Stored items:
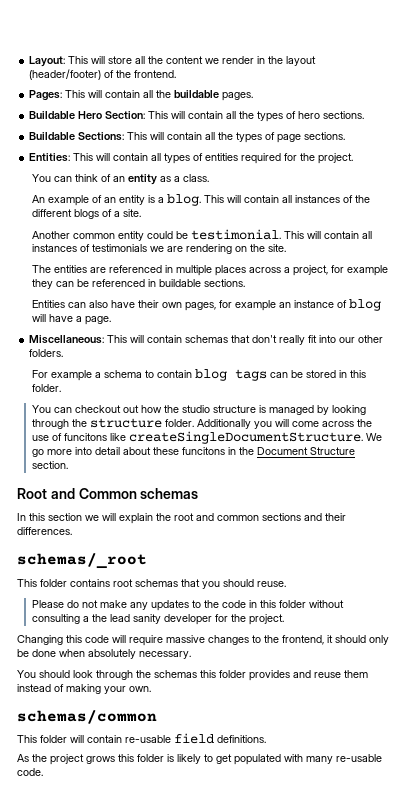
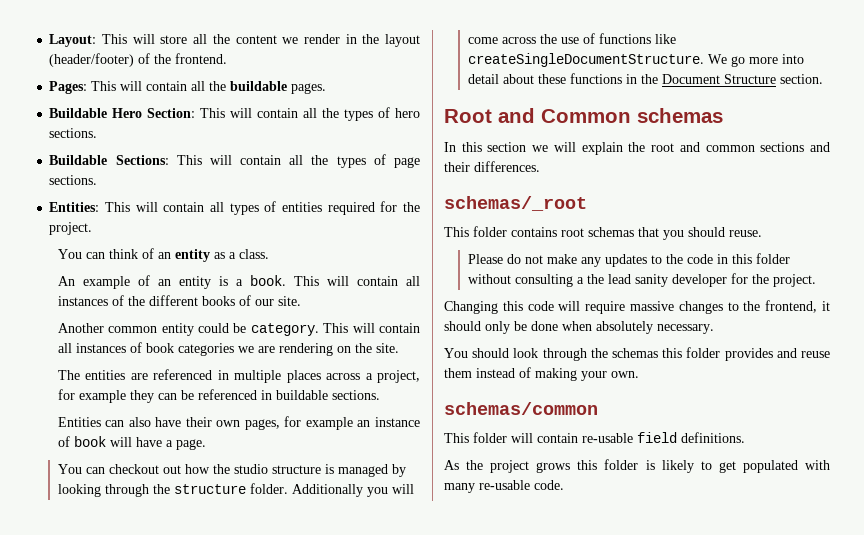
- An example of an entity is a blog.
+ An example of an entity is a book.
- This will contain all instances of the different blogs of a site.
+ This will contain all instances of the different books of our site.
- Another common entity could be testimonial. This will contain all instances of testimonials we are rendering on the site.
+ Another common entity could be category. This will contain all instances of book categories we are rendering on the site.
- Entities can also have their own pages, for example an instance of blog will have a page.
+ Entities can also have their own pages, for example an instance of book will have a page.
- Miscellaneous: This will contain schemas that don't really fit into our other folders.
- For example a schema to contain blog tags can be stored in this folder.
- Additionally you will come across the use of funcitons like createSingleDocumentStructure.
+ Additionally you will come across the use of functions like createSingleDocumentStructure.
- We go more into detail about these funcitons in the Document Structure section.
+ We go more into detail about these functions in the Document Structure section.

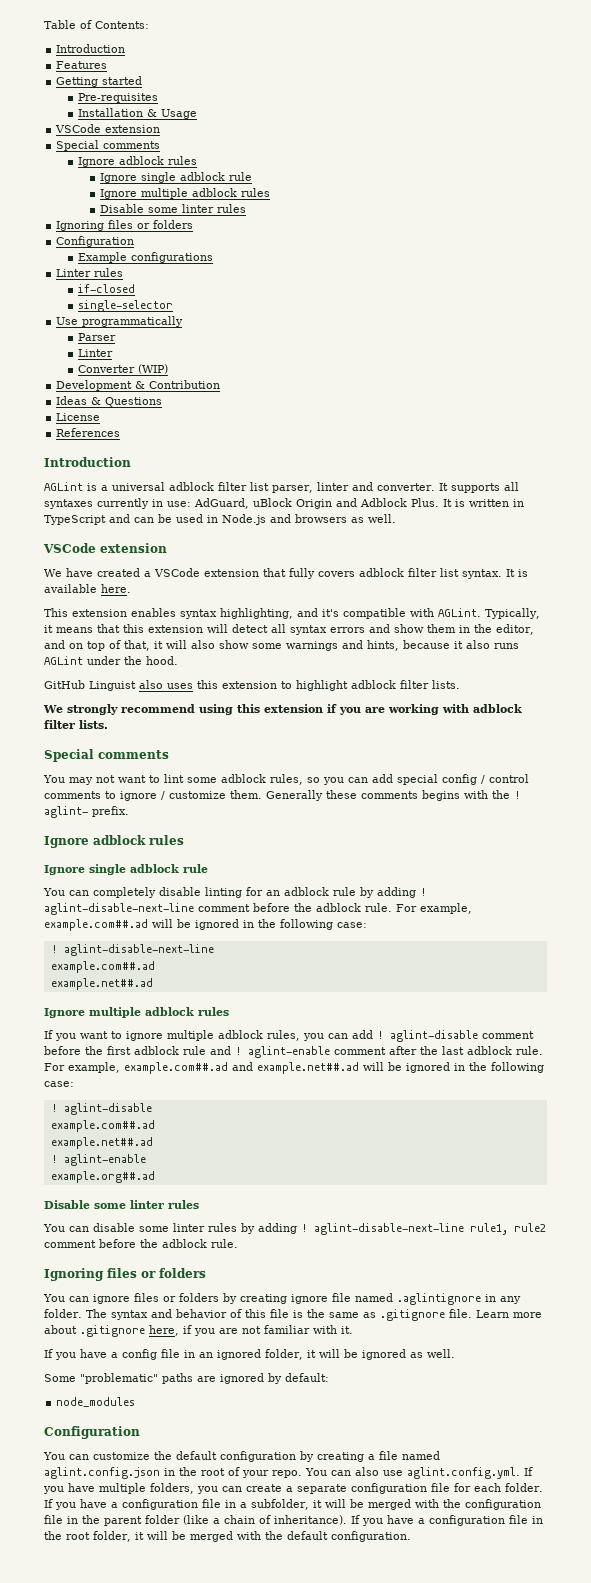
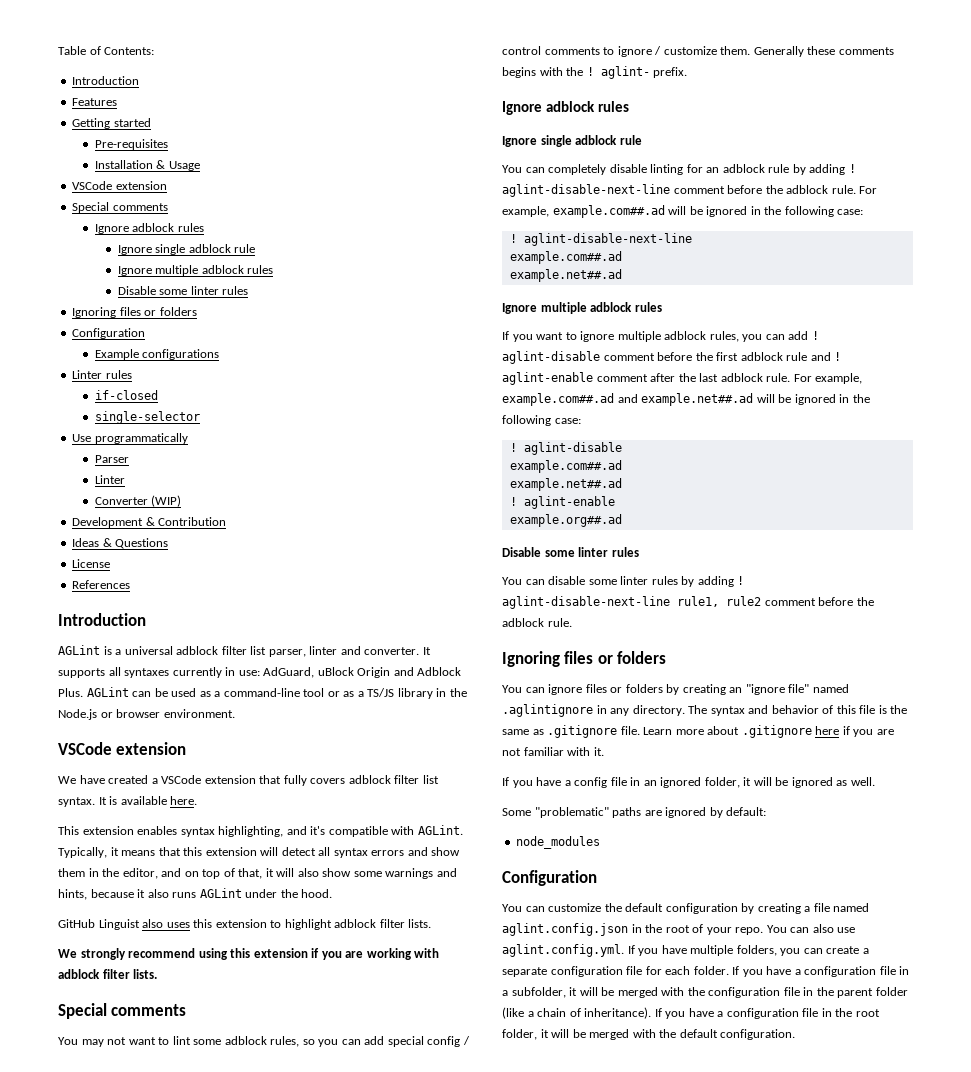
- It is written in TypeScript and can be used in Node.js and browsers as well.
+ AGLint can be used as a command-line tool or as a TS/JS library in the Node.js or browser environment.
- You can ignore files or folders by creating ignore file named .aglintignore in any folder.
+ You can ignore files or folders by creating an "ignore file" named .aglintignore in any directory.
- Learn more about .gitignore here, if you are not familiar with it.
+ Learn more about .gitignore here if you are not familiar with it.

- [The problem]: When you come to the line containing "- Miscellaneous: This" in the records above, repeat that line and all lines after it exactly, but not the pictures.

- [Your solution]:
- Miscellaneous: This will contain schemas that don't really fit into our other folders.
- For example a schema to contain blog tags can be stored in this folder.
- Additionally you will come across the use of funcitons like createSingleDocumentStructure.
+ Additionally you will come across the use of functions like createSingleDocumentStructure.
- We go more into detail about these funcitons in the Document Structure section.
+ We go more into detail about these functions in the Document Structure section.

- It is written in TypeScript and can be used in Node.js and browsers as well.
+ AGLint can be used as a command-line tool or as a TS/JS library in the Node.js or browser environment.
- You can ignore files or folders by creating ignore file named .aglintignore in any folder.
+ You can ignore files or folders by creating an "ignore file" named .aglintignore in any directory.
- Learn more about .gitignore here, if you are not familiar with it.
+ Learn more about .gitignore here if you are not familiar with it.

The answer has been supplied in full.